Closed yi6kim closed 3 months ago
Sorry for the delay in replying! I am in the middle of a conference.
I did see the error message from other users as well, and I will update this part to provide more informative error or warning feedback whenever it is triggered. By far, please set "shoulder_valley = TRUE" and see if the error can be py-passed.
As for the IgG part, if I understand correctly, your target is to separate the protein enrichment part (signal part) from the antibody unspecific binding part (background part). If so, you may use the IgG density distribution to set the threshold, below which are the background peak and above are cells with real signals of a certain protein. ADTnorm and DSB are both normalization methods. Therefore, they should be run on their own. You can try both and go with the one that gives you the most reasonable results. ;)
No worries, thank you so much for your reply!
The error message disappeared when I added "shoulder_valley = TRUE"! (If you don't mind, may I ask for a brief explanation on what this does?)
For IgG, yes, my goal is to separate and discard the background fluorescence from IgG. (It's great to know that ADTnorm can also "denoise" the mouse background!)
Ideally, I would like to subtract the exact IgG reads, but so far with ADTnorm I only could find the way to set such thresholds as preset values (e.g. the following parameters from the documentation only lets setting certain constants globally, applied to the entire dataset). And I'm guessing, by setting the 'threshold', the algorithm removes any datapoint below the threshold and normalizes only with those above the threshold?
Thanks!
neg_candidate_thres: The upper bound for the negative peak. Users can refer to their IgG samples to obtain the minimal upper bound of the IgG sample peak. It can be one of the values of asinh(4/5+1), asinh(6/5+1), or asinh(8/5+1) if the right 95% quantile of IgG samples is large.
lower_peak_thres: The minimal ADT marker density height of calling it a real peak. Set it to 0.01 to avoid a suspicious positive peak. Set it to 0.001 or smaller to include some small but tend to be real positive peaks, especially for markers like CD19.
Hello, You can refer to https://yezhengstat.github.io/ADTnorm/articles/ADTnorm-tutorial.html#definition-of-the-peak for more reading about the shoulder peak (heavy right tail of the density distribution).
neg_candidate_thres and lower_peak_thres are used to better identify the peak and normalize the ADT count. They are not used for separating the background population from the real signal population. I am confused about "subtract the exact IgG reads." My understanding of the IgG antibody's unspecific binding is that such unspecific binding also has variations. Namely, the IgG count and the unspecific binding (the background signal) of other antibodies (CD3 CD4 etc.) are unlikely to be the exact same value. That is why we have a negative peak, and the values in the negative peak describe the variations of unspecific binding.

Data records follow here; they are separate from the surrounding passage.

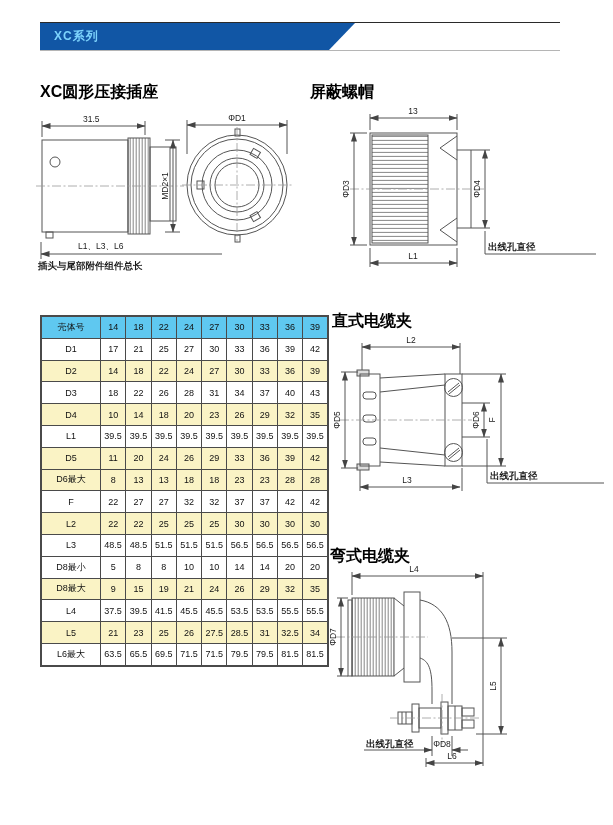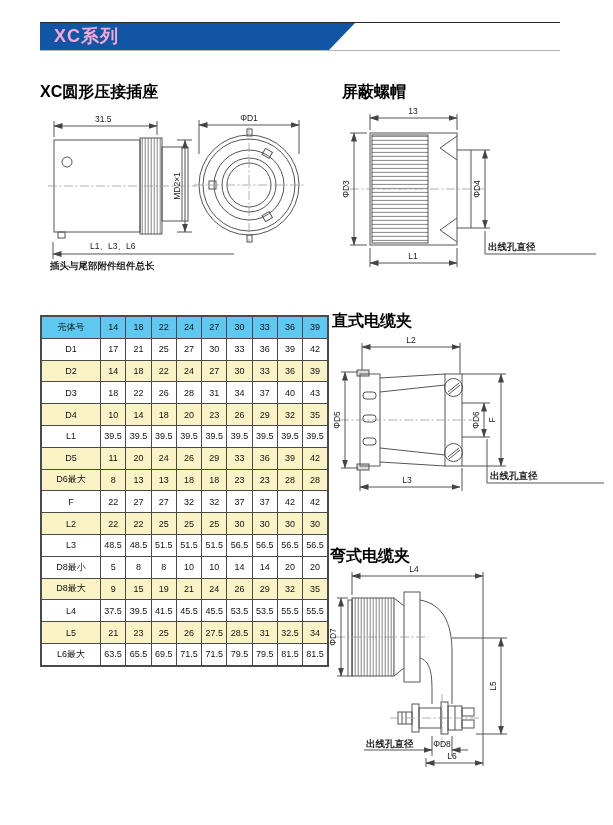"XC系列" .banner { color: #f9a8d4 -> #7dd3fc; font-size: 18px -> 12px }
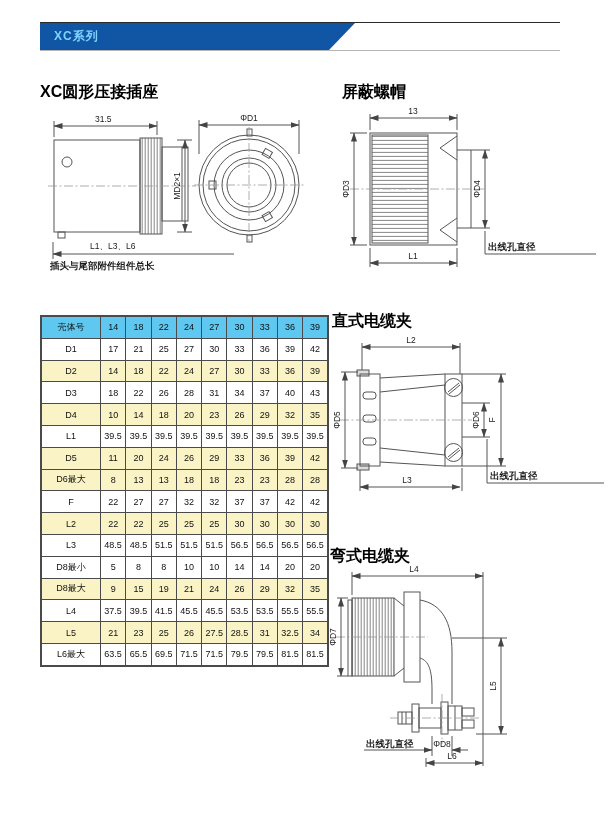"屏蔽螺帽" div.sec-title { left: 342px -> 310px }
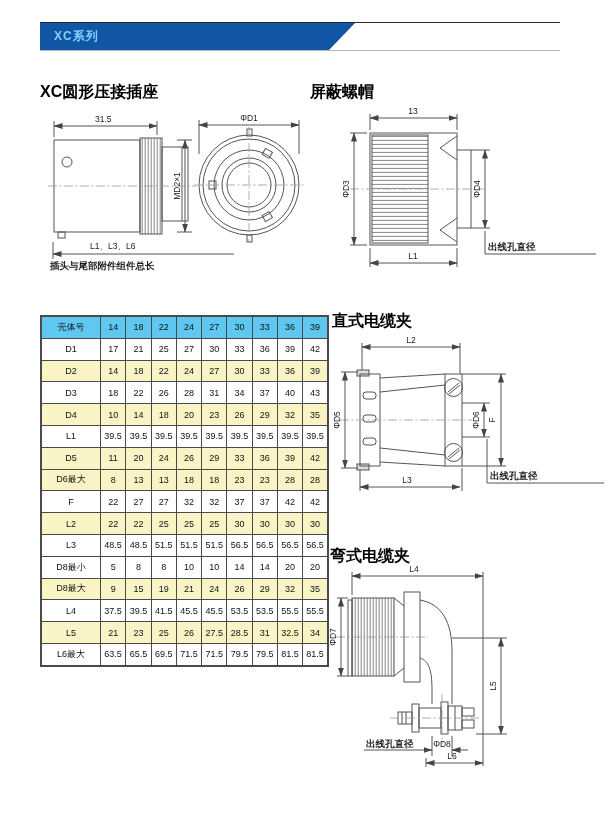"31.5" div.abs { left: 48px -> 36px }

Therefore, I proposed to you that you do ADTnorm first, which will give you the location of the negative peak and the valley that separates the negative peak from the positive peaks. You may also use the upper bound of IgG density distribution as the threshold to separate the negative peak from the positive peaks.
Thanks, Ye
Oh! I did not realize this page existed. Thank you for providing this link! I had seen that there were two external sites linked in README, the first leading to the documentation for ADTnorm: https://yezhengstat.github.io/ADTnorm/reference/ADTnorm.html, and second, which said it's a 'more detailed tutorial', but leading to the page displaying the same contents as readme: https://yezhengstat.github.io/ADTnorm/index.html. (Maybe I should have navigated this website a little more!) But this new page provides the materials I was looking for. :)
Dear Ye Zheng,
First of all, thank you for creating this amazing package. I have ADT data from single cell DNA-antibody sequencing experiments (rather than CITE-seq), which I want to (1) correct the batch effects across timepoints (within same patient) and (2) correct for the mouse background signals (the IgG's) for better accuracy.
I have two questions: (1) I am keep getting the error message
Error in if (length(y_valley[x_valley > real_peak[1]]) == 0 || (y_valley[x_valley > : missing value where TRUE/FALSE needed
after I run the following: cell_x_adt_norm <- ADTnorm( cell_x_adt = my_adt, cell_x_feature = my_feat, save_outpath = save_outpath, study_name = run_name2, marker_to_process = c("CD3", "CD4", "CD8"), save_intermediate_fig = TRUE )
Where my_adt is a matrix of 48 antibodies (including three IgG isotypes), and my_feat is a matrix where 'sample', 'batch', 'study_names' are the timepoints. Since I didn't have all the information in the demo data 'cell_x_feature' given, I had to arbitrarily make up some of the variables in my_feat.
(2) Since we have the exact IgG reads as a part of our ADT data, I was thinking if it is compatible to use dsb (denoised and scaled by background) and then use ADTnorm on the same dataset (so the data fed into ADTnorm is already normalized). I'm not too familiar with the math behind it, so if this practice sounds not recommended, please let me know!